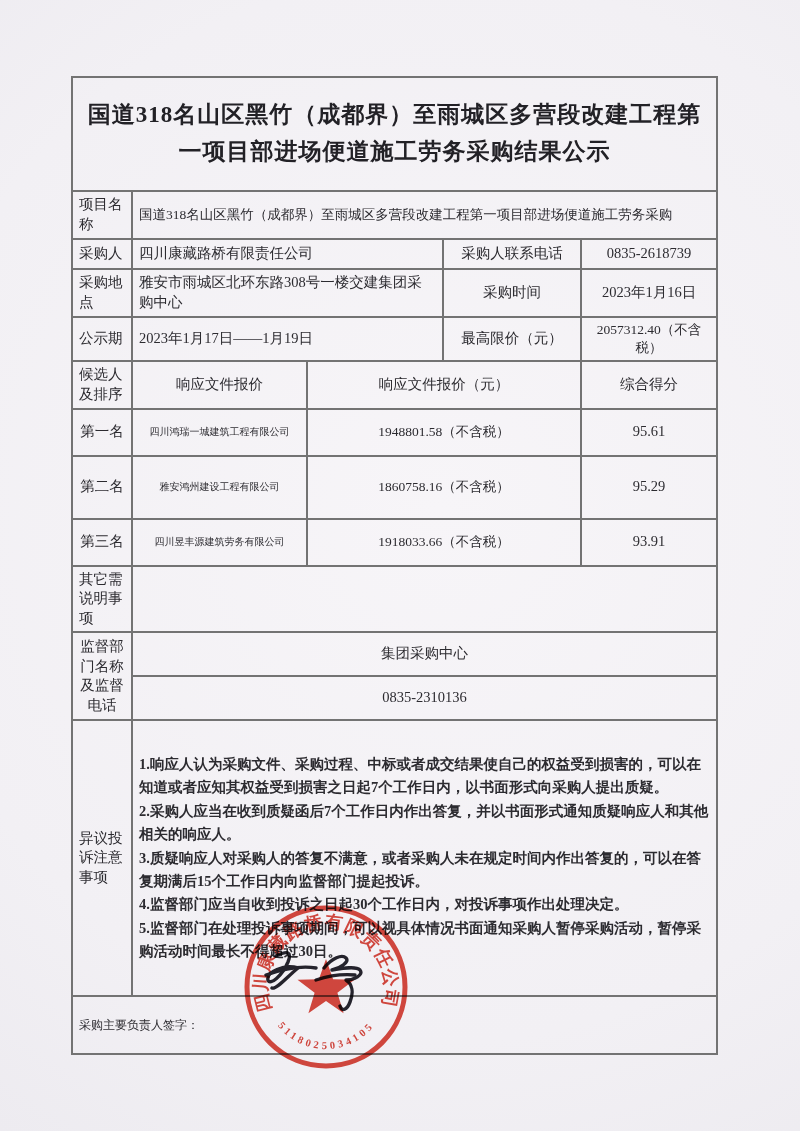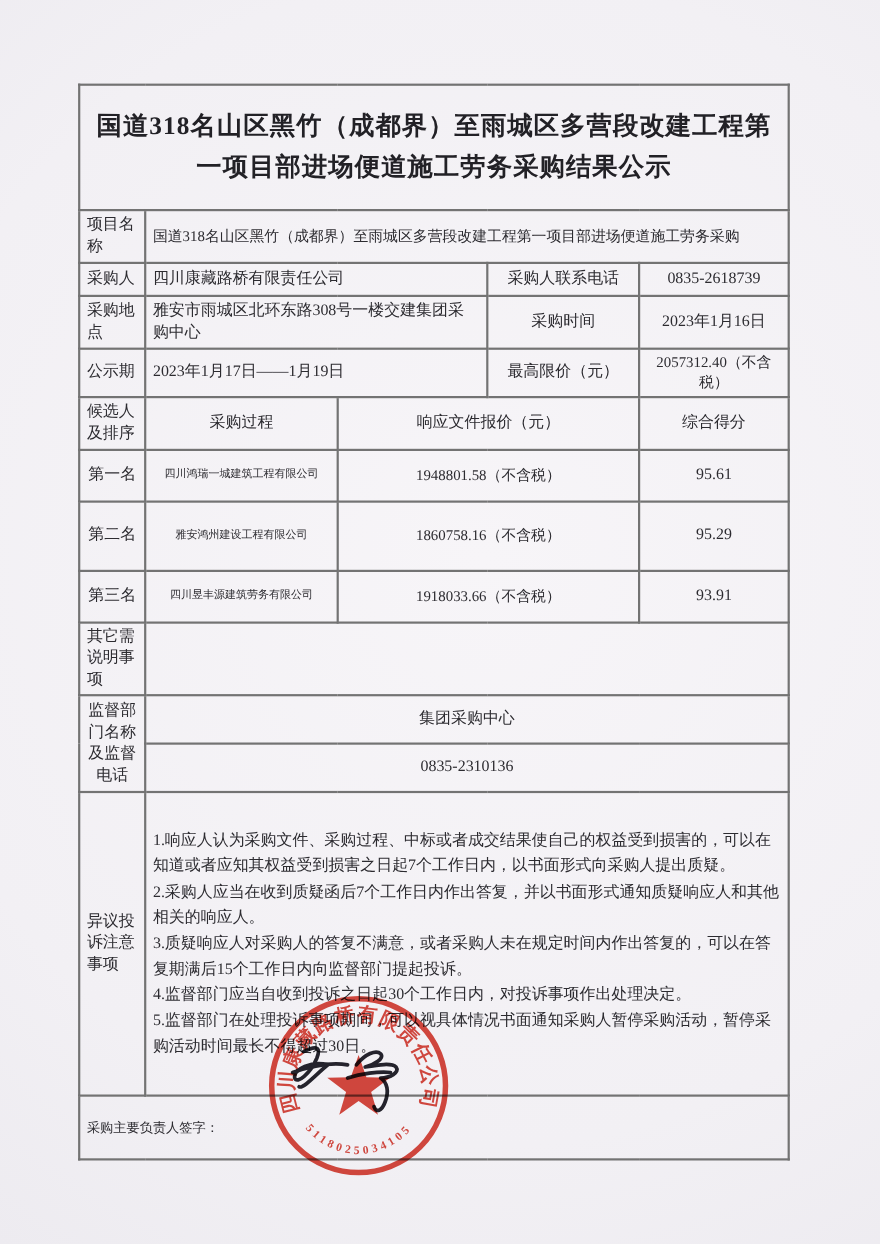--- a/index.html
+++ b/index.html
@@ -91,7 +91,7 @@
 
   <tr style="height:47px">
     <td class="lbl">候选人及排序</td>
-    <td class="center">采购过程</td>
+    <td class="center">响应文件报价</td>
     <td colspan="2" class="center">响应文件报价（元）</td>
     <td class="center">综合得分</td>
   </tr>

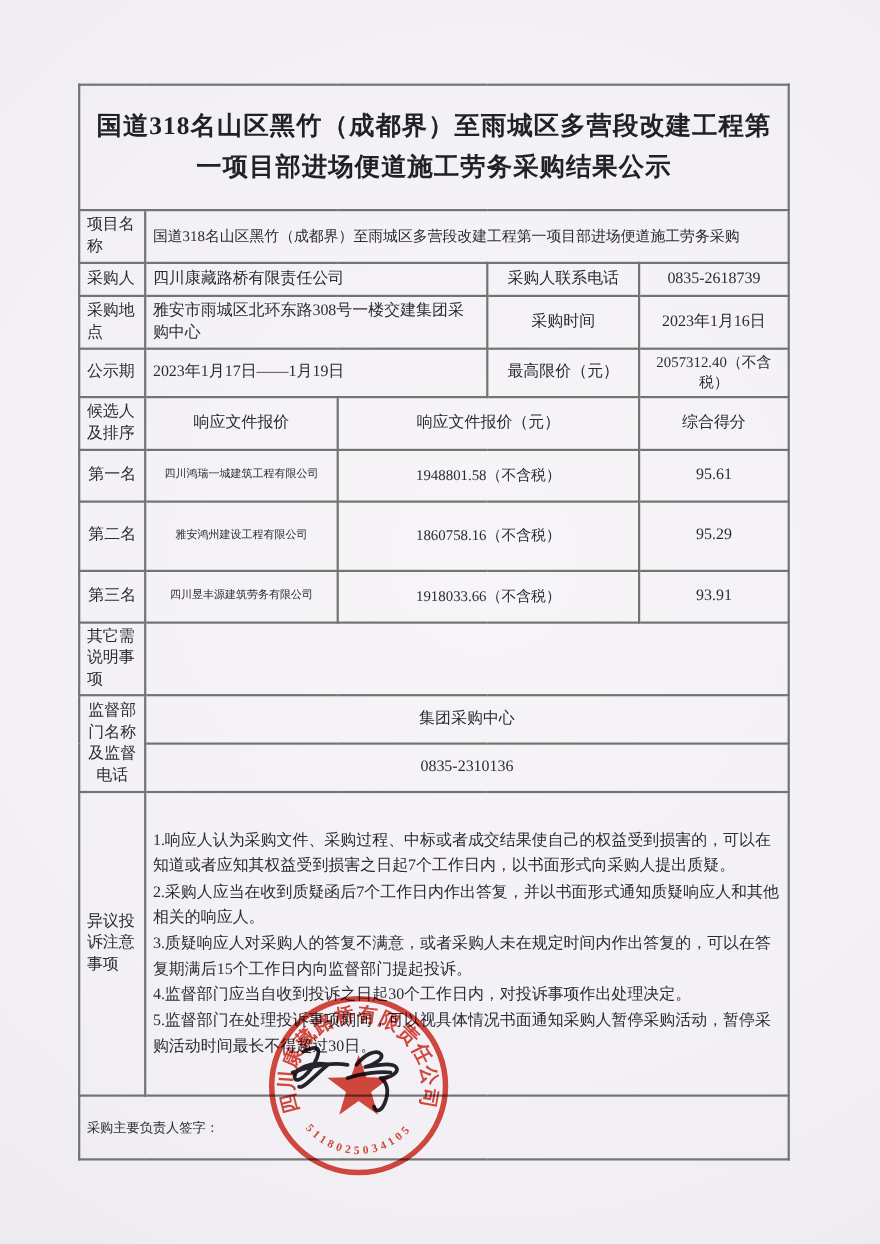--- a/index.html
+++ b/index.html
@@ -31,7 +31,7 @@
   .small{ font-size:13.5px; }
   .name-cell{ font-size:10px; text-align:center; padding:3px 2px; }
   .objection-cell{
-    text-align:left;padding:10px 10px 10px 9px;font-size:14.5px;line-height:1.62;
+    text-align:left;padding:10px 10px 10px 9px;font-size:14.5px;line-height:1.62;font-weight:bold;
   }
   .objection-cell div{margin:0;}
   .sign-cell{ text-align:left; padding:6px 8px; font-size:12px; }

:::

Copy out each line of the entries above that holds "text".

Result for this exercise:
   .name-cell{ font-size:10px; text-align:center; padding:3px 2px; }
-    text-align:left;padding:10px 10px 10px 9px;font-size:14.5px;line-height:1.62;
+    text-align:left;padding:10px 10px 10px 9px;font-size:14.5px;line-height:1.62;font-weight:bold;
   .sign-cell{ text-align:left; padding:6px 8px; font-size:12px; }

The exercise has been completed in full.